Unlocking the Potential of Early Epochs: Uncertainty-aware CT Metal Artifact Reduction
Xinquan Yang, Guanqun Zhou, Wei Sun, Youjian Zhang, Zhongya Wang, Jiahui He, Zhicheng Zhang
TL;DR
The paper addresses metal artifact reduction in CT by introducing an uncertainty constraint loss (UC loss) that leverages an uncertainty image derived from restoration results using initial training weights. This uncertainty-guided weighting focuses the MAR network on high-frequency, artifact-prone regions and is designed to be plug-and-play across MAR architectures.

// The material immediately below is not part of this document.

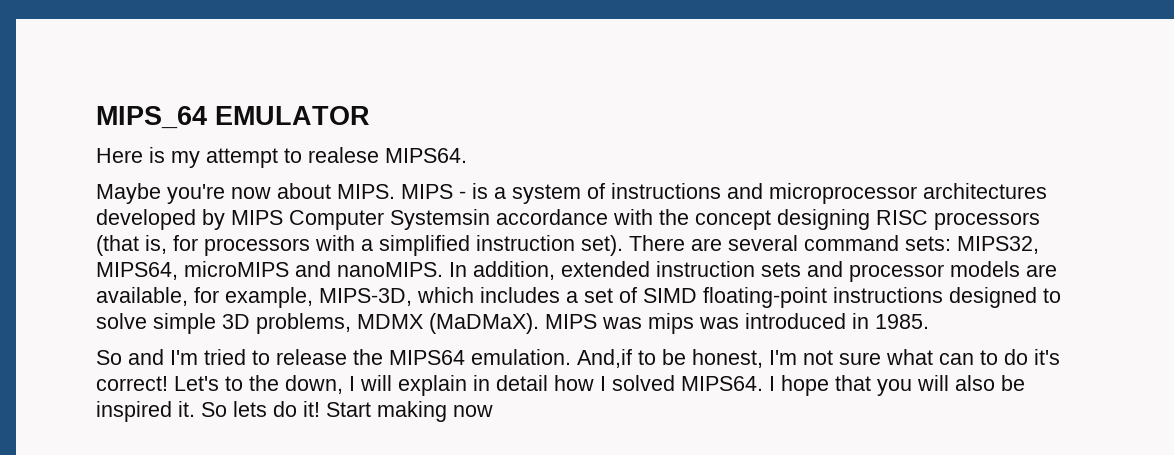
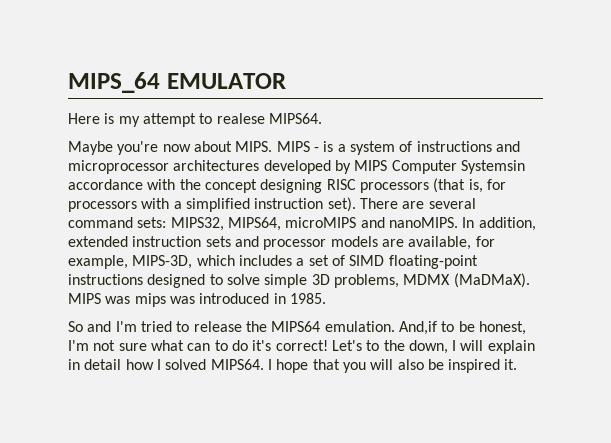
- So lets do it! Start making now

Across synthetic (DeepLesion-like) and clinical (CLINIC-metal) datasets, UC loss yields notable PSNR and SSIM gains, especially for image-domain networks, and achieves clearer artifact suppression and texture restoration in clinical images. The approach has practical significance for improving diagnostic quality in CT scans with metallic implants, without requiring changes to existing MAR models.
Abstract
In computed tomography (CT), the presence of metallic implants in patients often leads to disruptive artifacts in the reconstructed images, hindering accurate diagnosis. Recently, a large amount of supervised deep learning-based approaches have been proposed for metal artifact reduction (MAR). However, these methods neglect the influence of initial training weights. In this paper, we have discovered that the uncertainty image computed from the restoration result of initial training weights can effectively highlight high-frequency regions, including metal artifacts. This observation can be leveraged to assist the MAR network in removing metal artifacts. Therefore, we propose an uncertainty constraint (UC) loss that utilizes the uncertainty image as an adaptive weight to guide the MAR network to focus on the metal artifact region, leading to improved restoration. The proposed UC loss is designed to be a plug-and-play method, compatible with any MAR framework, and easily adoptable. To validate the effectiveness of the UC loss, we conduct extensive experiments on the public available Deeplesion and CLINIC-metal dataset. Experimental results demonstrate that the UC loss further optimizes the network training process and significantly improves the removal of metal artifacts.